Capito was also critical of the time spent on Biden’s Build Back Better social spending bill, whose price tag could be anywhere between $1.75 trillion and $3 trillion over a 10-year period. While hopes were high from some Senate Democrats that the bill could pass by the end of the year, it looks like Senate leaders will punt the bill until after the new year.
“It’s hit a huge brick wall and I think they are getting ready — if they haven’t already today – to pull the plug on it,” Capito said. “They’re selling it as totally paid for, and it won’t add to the deficit, and that’s absolutely found to be untrue by liberal and conservative groups who are economic groups that do the forecasting on this.”
The Build Back Better Act includes funding for multiple social spending programs, including universal pre-Kindergarten; paid family leave; subsidized elder care and child care; affordable housing; expanded healthcare; prescription drug price negotiating through Medicare; and clean energy and climate change mitigation, including incentives to move away from coal-fire electric power and fees for methane emissions.
According to the Associated Press, much of the hang-ups on the bill are coming from Manchin, who has issues with the way the child tax credit within the bill is structured. The bill only requires a simple 51-member majority, making Manchin’s support critical. In a statement, Manchin spokesperson Samantha Runyon said talks continue between Manchin and Biden.
“Senator Manchin and President Biden continue to have productive conversations on the Build Back Better Act and what is best for West Virginians and the American people,” Runyon said.
Talk also continues on the Freedom to Vote Act, a compromise bill developed in part by Manchin, which tries to standardize voting rules across all 50 states and fix campaign finance transparency issues.
Passage of the bill would require bipartisan support to reach 60 votes and overcome a filibuster. Manchin has been working on a rule change but only if Republicans come on board. According to media reports, U.S. Sen. Kyrsten Sinema, D-Ariz., also won’t support an end-run around the filibuster.

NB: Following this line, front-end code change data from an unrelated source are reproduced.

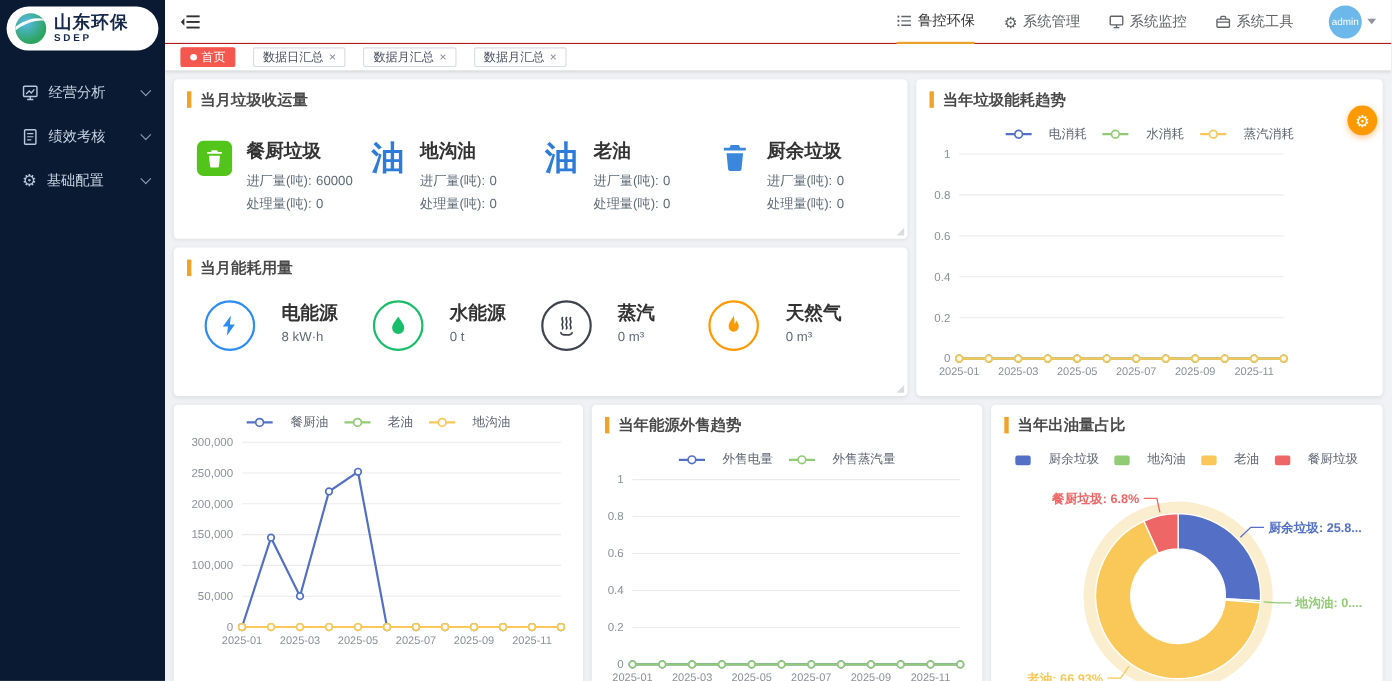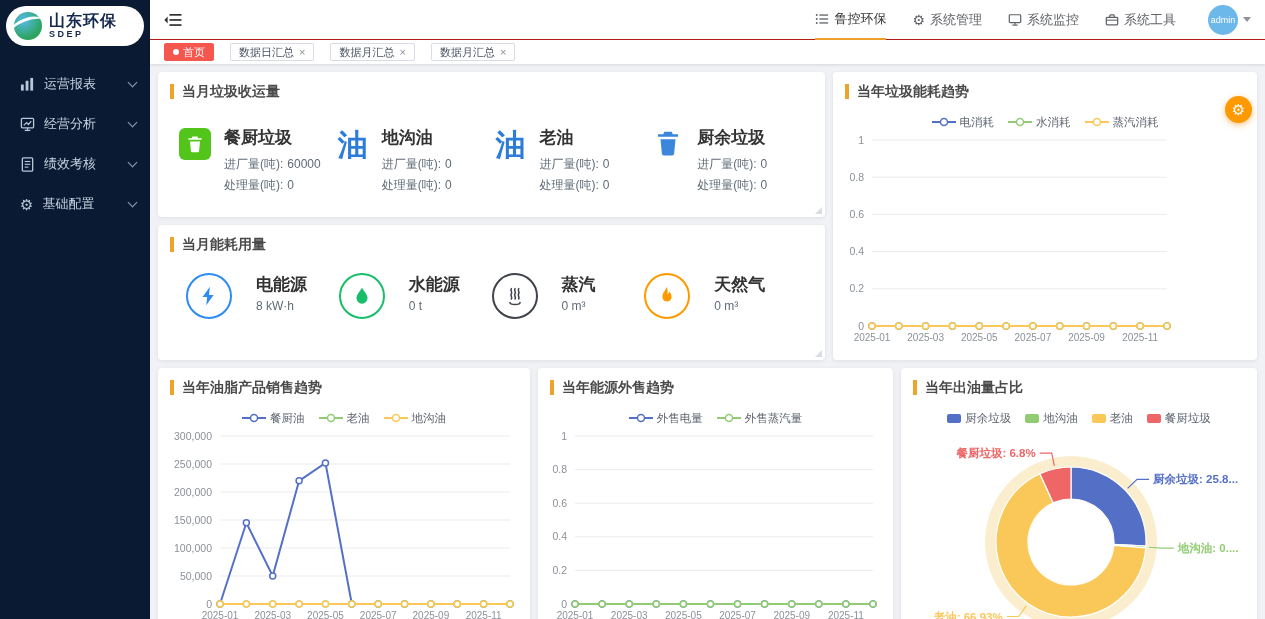--- a/index.html
+++ b/index.html
@@ -82,21 +82,21 @@
   .energy-body { display:flex; padding:14px 28px 0; }
   .energy-item { flex:1; display:flex; gap:24px; }
   .energy-circle { width:46px; height:46px; border-radius:50%; border:2.5px solid currentColor;
     display:flex; align-items:center; justify-content:center; flex-shrink:0;}
   .energy-name { font-size:17px; font-weight:bold; color:#333; margin-bottom:3px;}
   .energy-value { font-size:12px; color:#5f6b77; }
 
   
   .legend { display:flex; justify-content:center; align-items:center; gap:14px; padding:8px 4px 2px;
     font-size:11.5px; color:#5e6470; flex-wrap:wrap; line-height:16px;}
-  .legend-item { display:inline-flex; align-items:center; gap:4px; cursor:pointer; }
+  .legend-item { display:inline-flex; align-items:center; gap:16px; cursor:pointer; }
   .legend-square { width:14px; height:9px; border-radius:2px; display:inline-block; }
   .chart-box { position:relative; overflow:hidden; }
   .c3-box { height:218px; margin:0 8px; }
   .c4-box, .c5-box { height:200px; margin:0 6px; }
   .c6-box { height:208px; }
   .gear-btn { position:absolute; top:24px; right:5px; width:27px; height:27px; border-radius:50%;
     background:var(--gear_button,#ff9900); color:#fff; display:flex; align-items:center; justify-content:center;
     font-size:15px; box-shadow:0 2px 6px rgba(250,140,20,.5); cursor:pointer; z-index:3; }
 </style>
 </head>
@@ -106,29 +106,20 @@
 
   <aside class="sidebar">
     <div class="logo-wrap">
       <span class="logo-circle"></span>
       <span>
         <div class="logo-title">山东环保</div>
         <div class="logo-sub">SDEP</div>
       </span>
     </div>
     <nav class="menu">
-      <div class="menu-item">
-        <svg width="15" height="15" viewBox="0 0 16 16">
-            <rect x="1" y="8" width="3" height="6.5" fill="#b8c7d9"></rect>
-            <rect x="6" y="4" width="3" height="10.5" fill="#b8c7d9"></rect>
-            <rect x="11" y="1" width="3" height="13.5" fill="#b8c7d9"></rect>
-          </svg>
-        <span class="menu-label">运营报表</span>
-        <span class="chevron"></span>
-      </div>
       <div class="menu-item">
         <svg width="15" height="15" viewBox="0 0 16 16">
             <rect x="1.5" y="1.5" width="13" height="10" rx="1" fill="none" stroke="#b8c7d9" stroke-width="1.4"></rect>
             <polyline points="4,9 7,6 9,8 12,4.5" fill="none" stroke="#b8c7d9" stroke-width="1.3"></polyline>
             <line x1="8" y1="11.8" x2="8" y2="14.3" stroke="#b8c7d9" stroke-width="1.4"></line>
             <line x1="5" y1="14.3" x2="11" y2="14.3" stroke="#b8c7d9" stroke-width="1.4"></line>
           </svg>
         <span class="menu-label">经营分析</span>
         <span class="chevron"></span>
       </div>
@@ -432,21 +423,20 @@
                   <circle cx="272.3636363636364" cy="194" r="3" fill="#fff" stroke="#fac858" stroke-width="1.5"></circle>
                   <circle cx="299.1818181818182" cy="194" r="3" fill="#fff" stroke="#fac858" stroke-width="1.5"></circle>
                   <circle cx="326" cy="194" r="3" fill="#fff" stroke="#fac858" stroke-width="1.5"></circle>
                 </svg></div>
           </section>
         </div>
       </div>
 
       <div class="row2">
         <section class="card card-c4">
-          <div class="card-header"><span class="card-title">当年油脂产品销售趋势</span></div>
           <div class="legend">
               <span class="legend-item">
                 <svg width="24" height="10">
                   <line x1="0" x2="24" y1="5" y2="5" stroke="#5470c6" stroke-width="2"></line>
                   <circle cx="12" cy="5" r="3.5" fill="#fff" stroke="#5470c6" stroke-width="1.5"></circle>
                 </svg>
                 <span>餐厨油</span>
               </span>
               <span class="legend-item">
                 <svg width="24" height="10">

“Senator Manchin continues to work with his colleagues on both sides of the aisle to find a bipartisan compromise that will protect the voting rights of every American without infringing on states’ rights,” Runyon said.
Capito has been a vocal opponent of the Freedom to Vote Act and its earlier failed predecessor. Attempts to bring up the bills previously have failed.
“We’ve already defeated that twice,” Capito said. “We had the biggest voter turnout ever in 2020, and we expect that to grow in 2022. What they’re trying to do strategically is they’re trying to use the Voting Rights Act to break the filibuster and Senator Sinema said no. I can honestly tell you as a good friend of Senator Sinema: when she says, no, she means no.”